Wednesday, March 11, 2015

words learned

I was merely a boy when they tore the skin from the body of life. Red, like Mars. They compared the matter beneath the epidermis to the color of that similar planet.

I have become obsessed with memory. I keep wanting to tend to it. But not live in it. There is a difference. They appear like stories now, the memories, and I do not want them to be forgotten or lost.

I was merely a boy when they lifted the giant man from the soils of Earth. Like a root vegetable, by his hair. I watched as they slayed the giant. Reports were scattered, but I know what I saw. They slayed the giant because it was opportune for simple glory. But I saw his eyes and they were kind.

I knock on wood. I am racked by worry. I get these crippling moments of worry. So I knock on wood. I breathe. I pray. I knock on wood.

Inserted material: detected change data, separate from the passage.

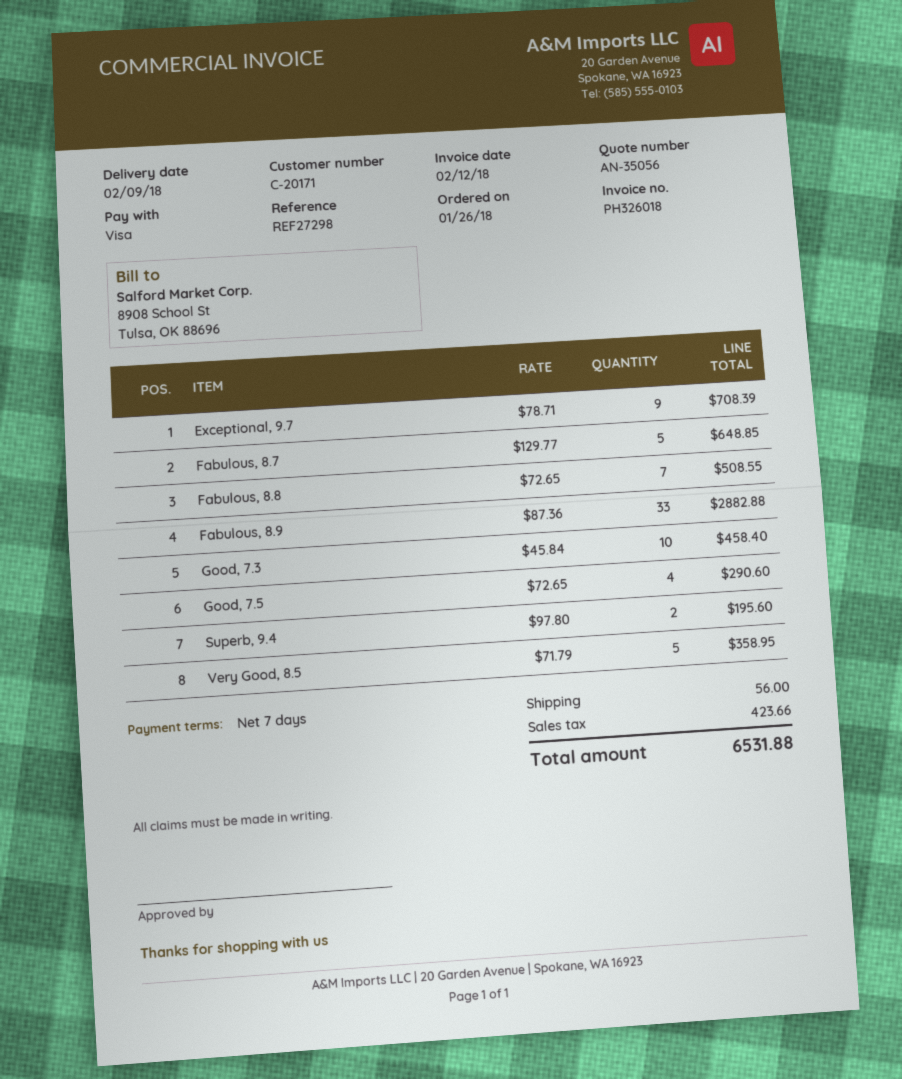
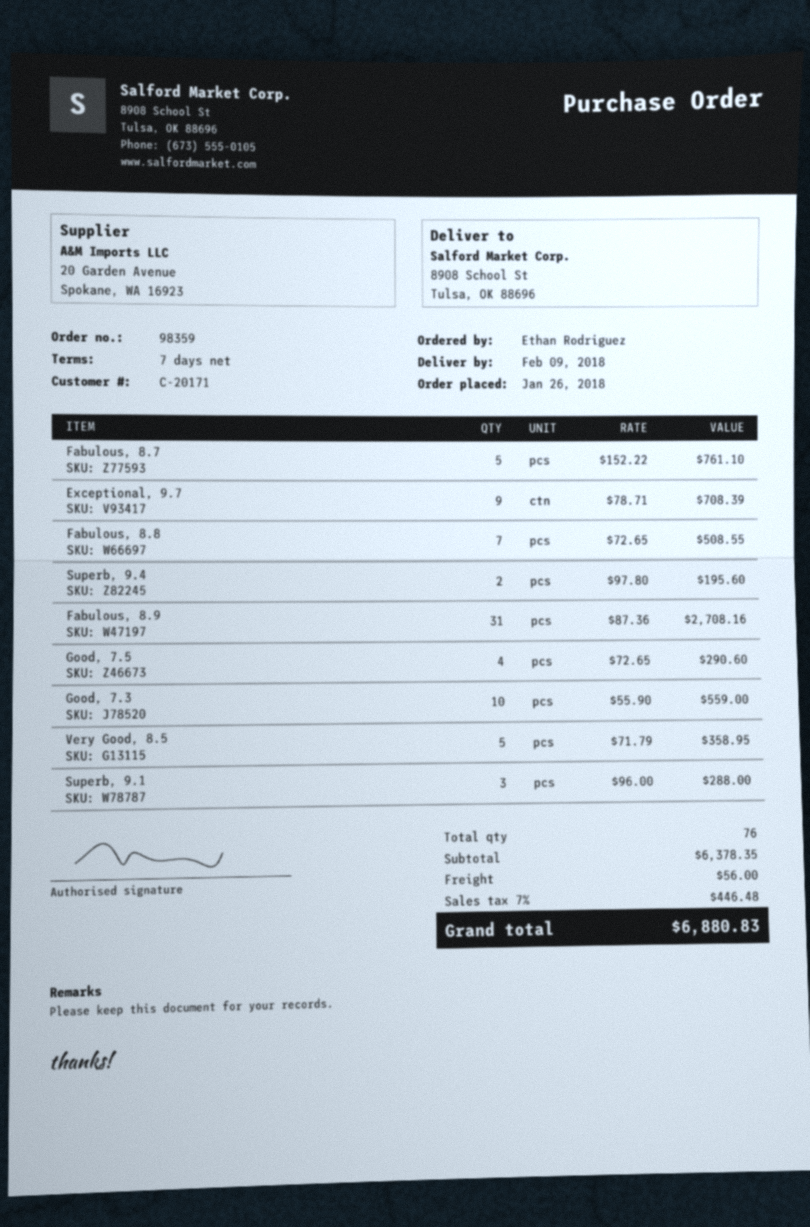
Fabulous, 8.7: 5 x 129.77 = 648.85 -> 5 x 152.22 = 761.10
Fabulous, 8.9: 33 x 87.36 = 2882.88 -> 31 x 87.36 = 2708.16
Good, 7.3: 10 x 45.84 = 458.40 -> 10 x 55.90 = 559.00
Superb, 9.1: none -> 3 x 96.00 = 288.00
tax: 423.66 -> 446.48
total: 6531.88 -> 6880.83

I was merely a boy when I spied a naked woman washing her white dog in Eden. Its dirty fur worked through by her hands with soap and water. She knelt on her knees and it licked at her while she tended to the creature. I was behind a bush when her eyes found mine, her lips curled, locks of mane glowing.

I go on. The days become sweeter. The days are an undeniably ripe fruit. The days slow motion fall back to reveal night, like spread legs. Enter me, they say. Enter me say the nights. So I do. Worry. Gratitude. Uncertainty. Courage to leave behind the crepuscular sadness for brave treasure in the darkness.

I was merely a boy the day I awoke into the body of a man. How lovely. That I am here today, he noted.